--- THE PROBLEM ---
Everything from the line containing "陈瑞 | 考勤扣除 (最终): 600 -> 0" through the last line of the entries needs to be repeated exactly. Pictures must be left out.

--- LISTED ENTRIES ---

Content starts

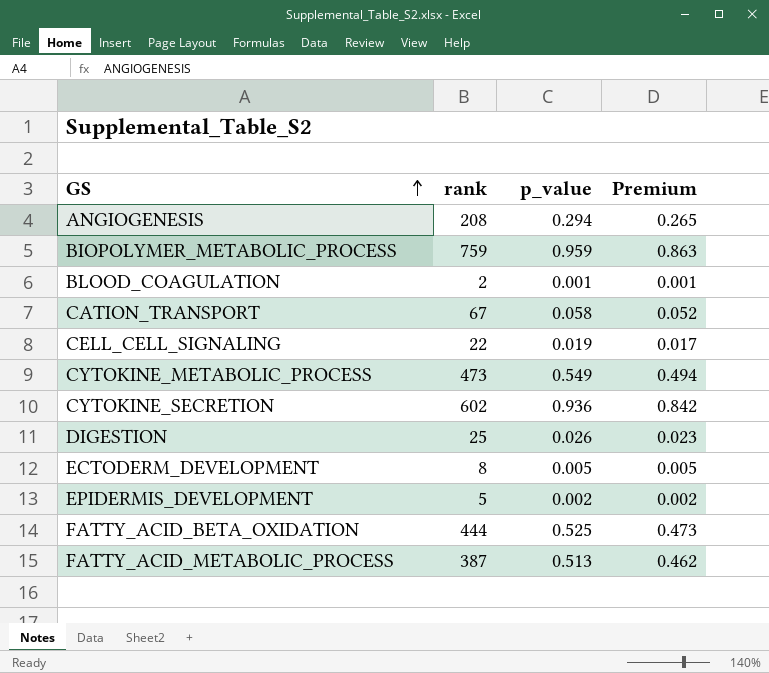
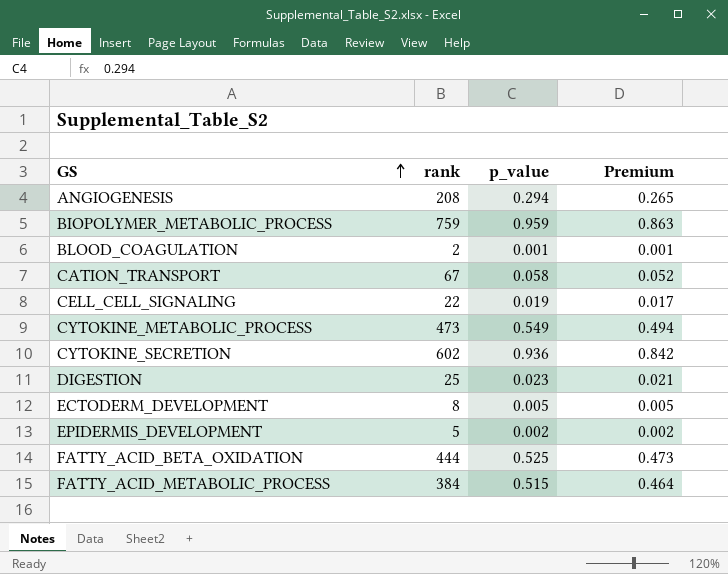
DIGESTION | p_value: 0.026 -> 0.023
DIGESTION | Premium: 0.023 -> 0.021
FATTY_ACID_METABOLIC_PROCESS | rank: 387 -> 384
FATTY_ACID_METABOLIC_PROCESS | p_value: 0.513 -> 0.515
FATTY_ACID_METABOLIC_PROCESS | Premium: 0.462 -> 0.464

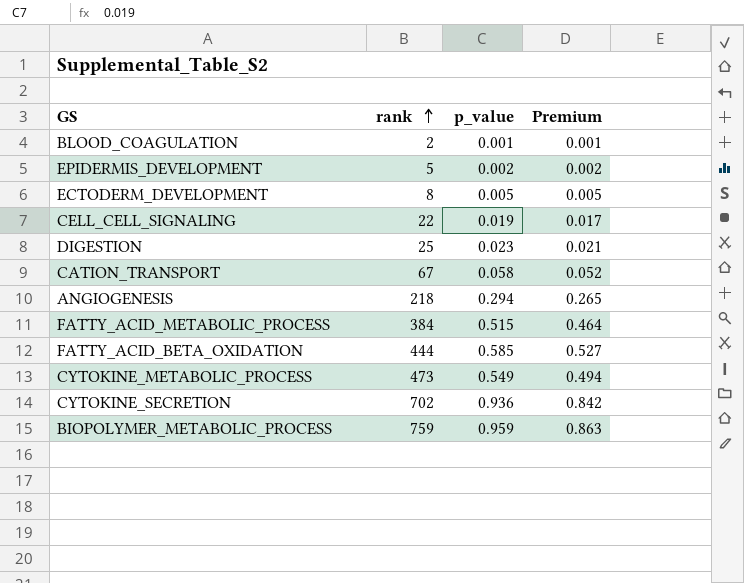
row order: GS ascending -> rank ascending
ANGIOGENESIS | rank: 208 -> 218
FATTY_ACID_BETA_OXIDATION | p_value: 0.525 -> 0.585
FATTY_ACID_BETA_OXIDATION | Premium: 0.473 -> 0.527
CYTOKINE_SECRETION | rank: 602 -> 702

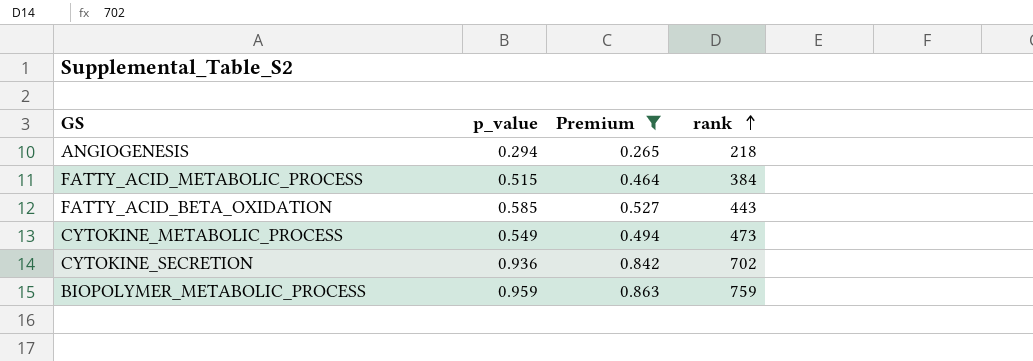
filter: none -> Premium >= 0.265
column rank | position: 2 -> 4
FATTY_ACID_BETA_OXIDATION | rank: 444 -> 443

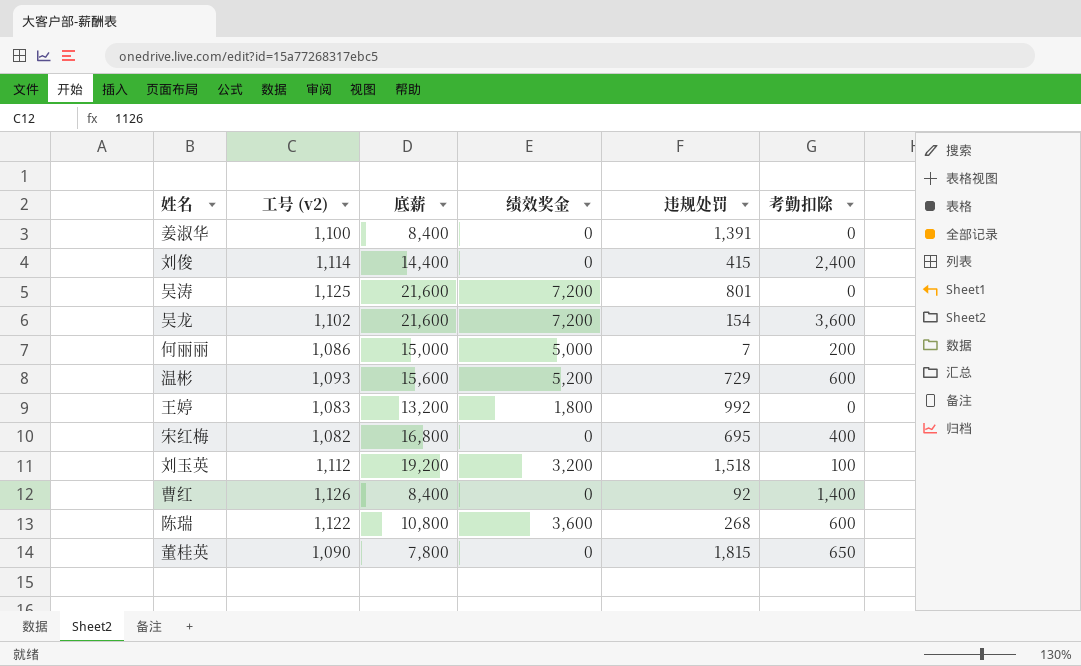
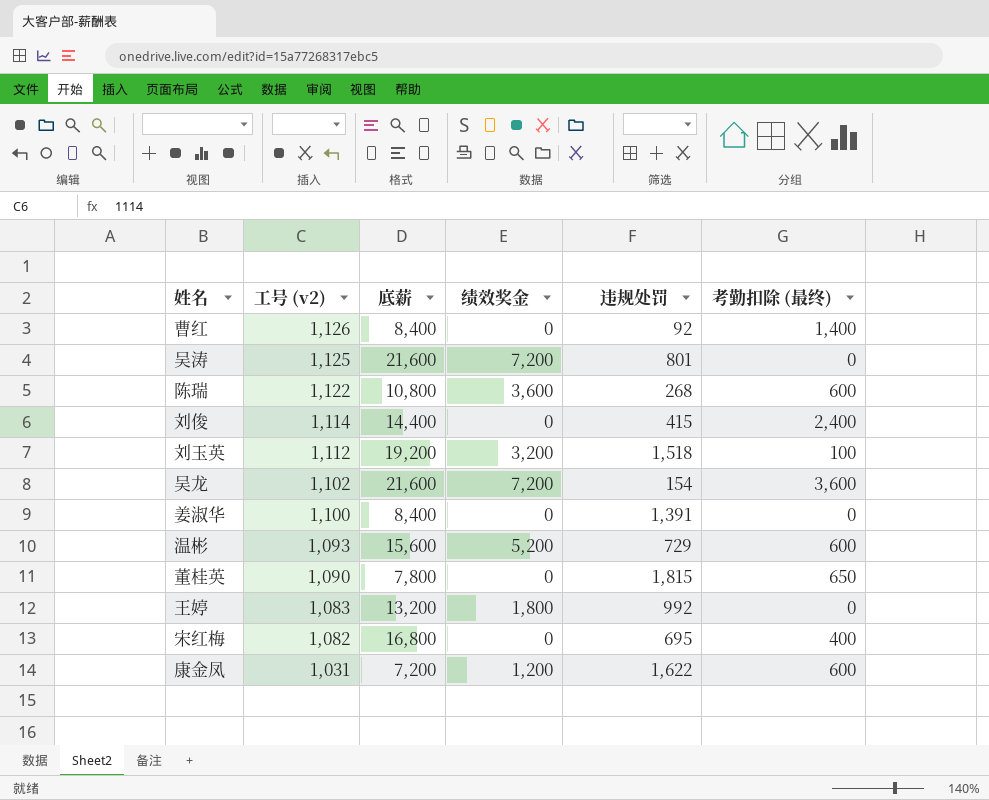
row order: none -> 工号 (v2) descending
column name: 考勤扣除 -> 考勤扣除 (最终)
row 何丽丽: 1,086 | 15,000 | 5,000 | 7 | 200 -> none
row 康金凤: none -> 1,031 | 7,200 | 1,200 | 1,622 | 600

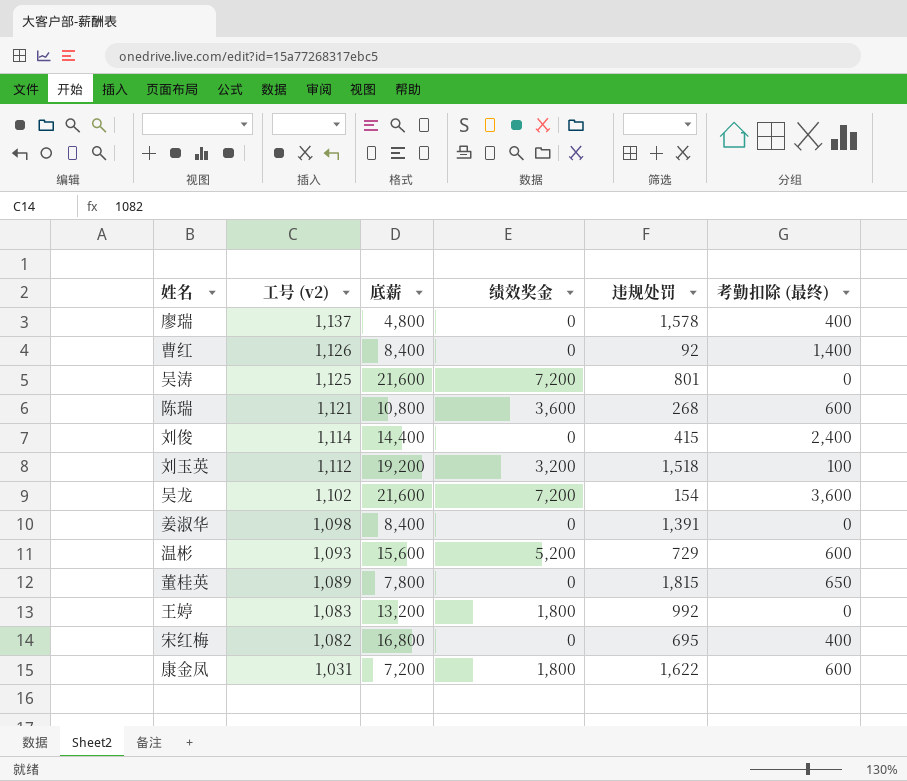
row 廖瑞: none -> 1,137 | 4,800 | 0 | 1,578 | 400
陈瑞 | 工号 (v2): 1,122 -> 1,121
姜淑华 | 工号 (v2): 1,100 -> 1,098
董桂英 | 工号 (v2): 1,090 -> 1,089
康金凤 | 绩效奖金: 1,200 -> 1,800

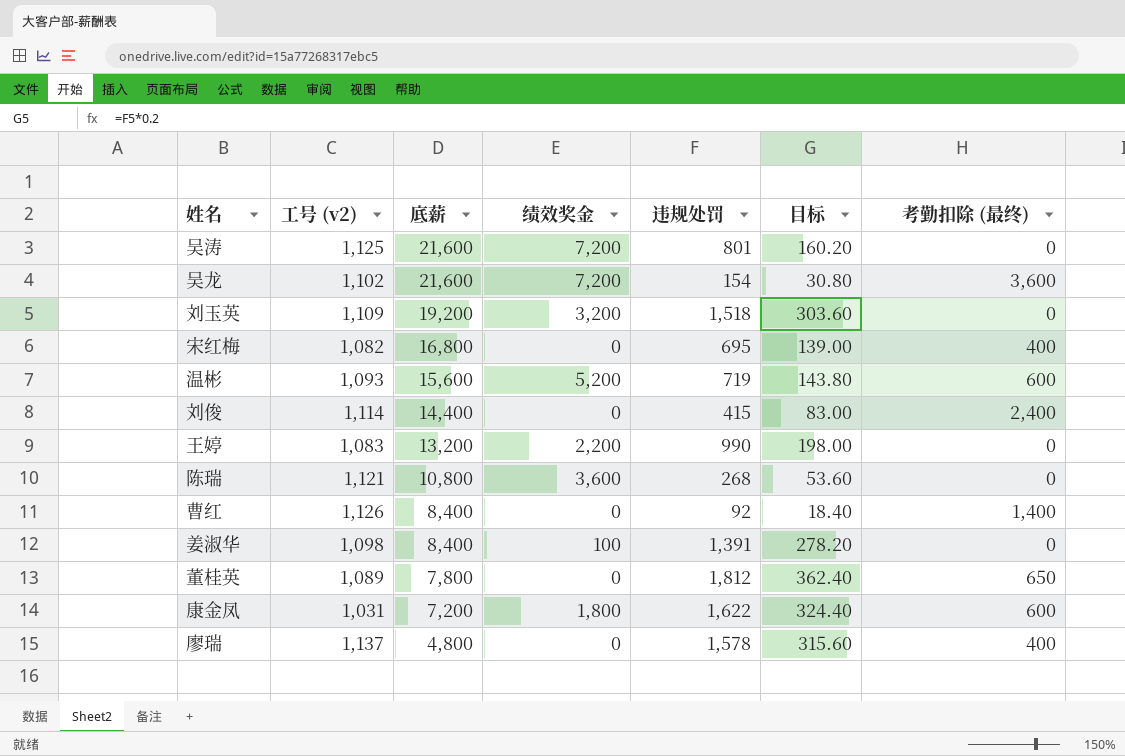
row order: 工号 (v2) descending -> 底薪 descending
column 目标 | formula: none -> [违规处罚] * 0.2
刘玉英 | 工号 (v2): 1,112 -> 1,109
刘玉英 | 考勤扣除 (最终): 100 -> 0
温彬 | 违规处罚: 729 -> 719
王婷 | 绩效奖金: 1,800 -> 2,200
王婷 | 违规处罚: 992 -> 990
陈瑞 | 考勤扣除 (最终): 600 -> 0
姜淑华 | 绩效奖金: 0 -> 100
董桂英 | 违规处罚: 1,815 -> 1,812

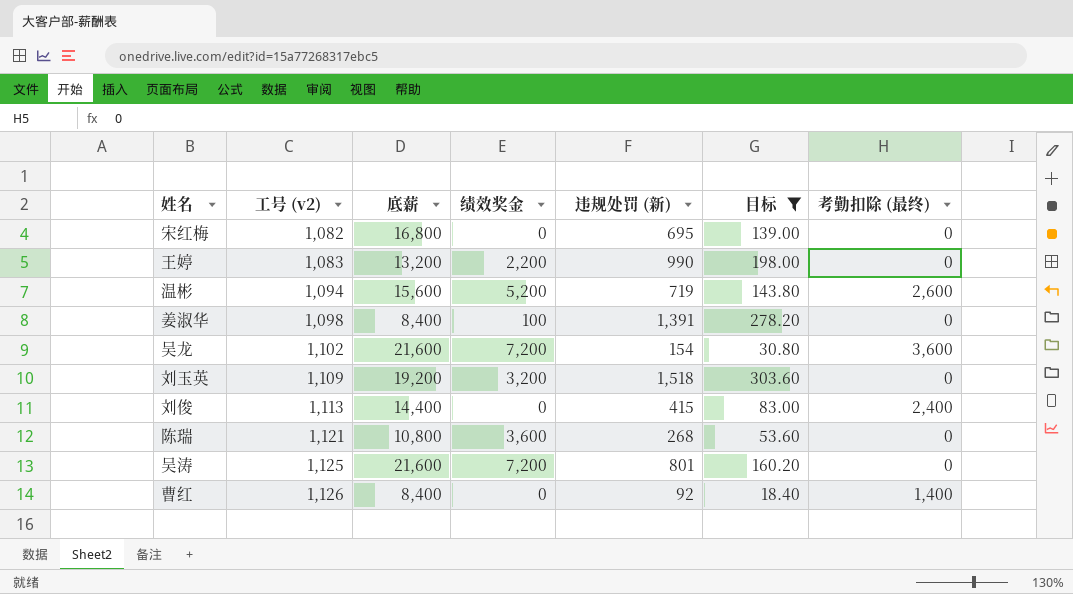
filter: none -> 目标 <= 303.60
row order: 底薪 descending -> 工号 (v2) ascending
column name: 违规处罚 -> 违规处罚 (新)
宋红梅 | 考勤扣除 (最终): 400 -> 0
温彬 | 工号 (v2): 1,093 -> 1,094
温彬 | 考勤扣除 (最终): 600 -> 2,600
刘俊 | 工号 (v2): 1,114 -> 1,113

Content ends

--- ANSWER ---
陈瑞 | 考勤扣除 (最终): 600 -> 0
姜淑华 | 绩效奖金: 0 -> 100
董桂英 | 违规处罚: 1,815 -> 1,812

filter: none -> 目标 <= 303.60
row order: 底薪 descending -> 工号 (v2) ascending
column name: 违规处罚 -> 违规处罚 (新)
宋红梅 | 考勤扣除 (最终): 400 -> 0
温彬 | 工号 (v2): 1,093 -> 1,094
温彬 | 考勤扣除 (最终): 600 -> 2,600
刘俊 | 工号 (v2): 1,114 -> 1,113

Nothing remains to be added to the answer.